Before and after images

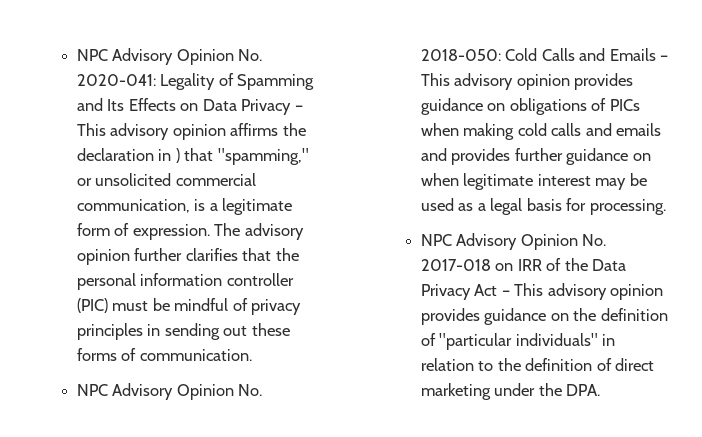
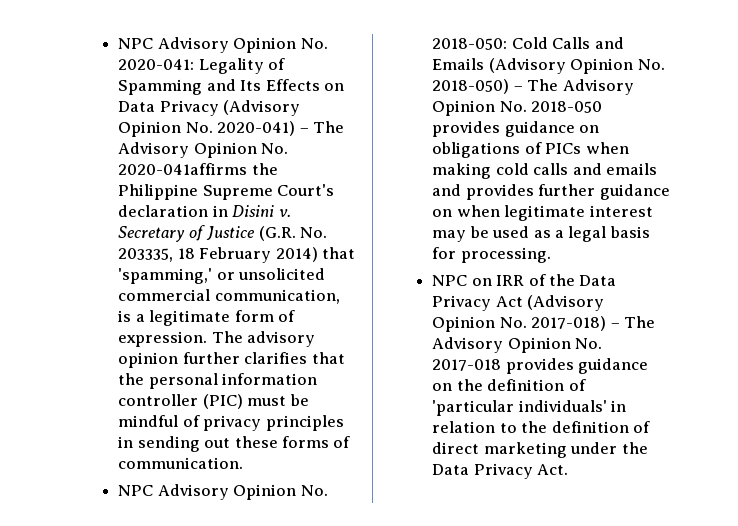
- NPC Advisory Opinion No. 2020-041: Legality of Spamming and Its Effects on Data Privacy – This advisory opinion affirms the declaration in ) that "spamming," or unsolicited commercial communication, is a legitimate form of expression.
+ NPC Advisory Opinion No. 2020-041: Legality of Spamming and Its Effects on Data Privacy (Advisory Opinion No. 2020-041) – The Advisory Opinion No. 2020-041affirms the Philippine Supreme Court's declaration in Disini v. Secretary of Justice (G.R. No. 203335, 18 February 2014) that 'spamming,' or unsolicited commercial communication, is a legitimate form of expression.
- NPC Advisory Opinion No. 2018-050: Cold Calls and Emails – This advisory opinion provides guidance on obligations of PICs when making cold calls and emails and provides further guidance on when legitimate interest may be used as a legal basis for processing.
+ NPC Advisory Opinion No. 2018-050: Cold Calls and Emails (Advisory Opinion No. 2018-050) – The Advisory Opinion No. 2018-050 provides guidance on obligations of PICs when making cold calls and emails and provides further guidance on when legitimate interest may be used as a legal basis for processing.
- NPC Advisory Opinion No. 2017-018 on IRR of the Data Privacy Act – This advisory opinion provides guidance on the definition of "particular individuals" in relation to the definition of direct marketing under the DPA.
+ NPC on IRR of the Data Privacy Act (Advisory Opinion No. 2017-018) – The Advisory Opinion No. 2017-018 provides guidance on the definition of 'particular individuals' in relation to the definition of direct marketing under the Data Privacy Act.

# YOUR GOAL
The records above should be output exactly, but without any of their pictures.

# WRITTEN RESPONSE
- NPC Advisory Opinion No. 2020-041: Legality of Spamming and Its Effects on Data Privacy – This advisory opinion affirms the declaration in ) that "spamming," or unsolicited commercial communication, is a legitimate form of expression.
+ NPC Advisory Opinion No. 2020-041: Legality of Spamming and Its Effects on Data Privacy (Advisory Opinion No. 2020-041) – The Advisory Opinion No. 2020-041affirms the Philippine Supreme Court's declaration in Disini v. Secretary of Justice (G.R. No. 203335, 18 February 2014) that 'spamming,' or unsolicited commercial communication, is a legitimate form of expression.
- NPC Advisory Opinion No. 2018-050: Cold Calls and Emails – This advisory opinion provides guidance on obligations of PICs when making cold calls and emails and provides further guidance on when legitimate interest may be used as a legal basis for processing.
+ NPC Advisory Opinion No. 2018-050: Cold Calls and Emails (Advisory Opinion No. 2018-050) – The Advisory Opinion No. 2018-050 provides guidance on obligations of PICs when making cold calls and emails and provides further guidance on when legitimate interest may be used as a legal basis for processing.
- NPC Advisory Opinion No. 2017-018 on IRR of the Data Privacy Act – This advisory opinion provides guidance on the definition of "particular individuals" in relation to the definition of direct marketing under the DPA.
+ NPC on IRR of the Data Privacy Act (Advisory Opinion No. 2017-018) – The Advisory Opinion No. 2017-018 provides guidance on the definition of 'particular individuals' in relation to the definition of direct marketing under the Data Privacy Act.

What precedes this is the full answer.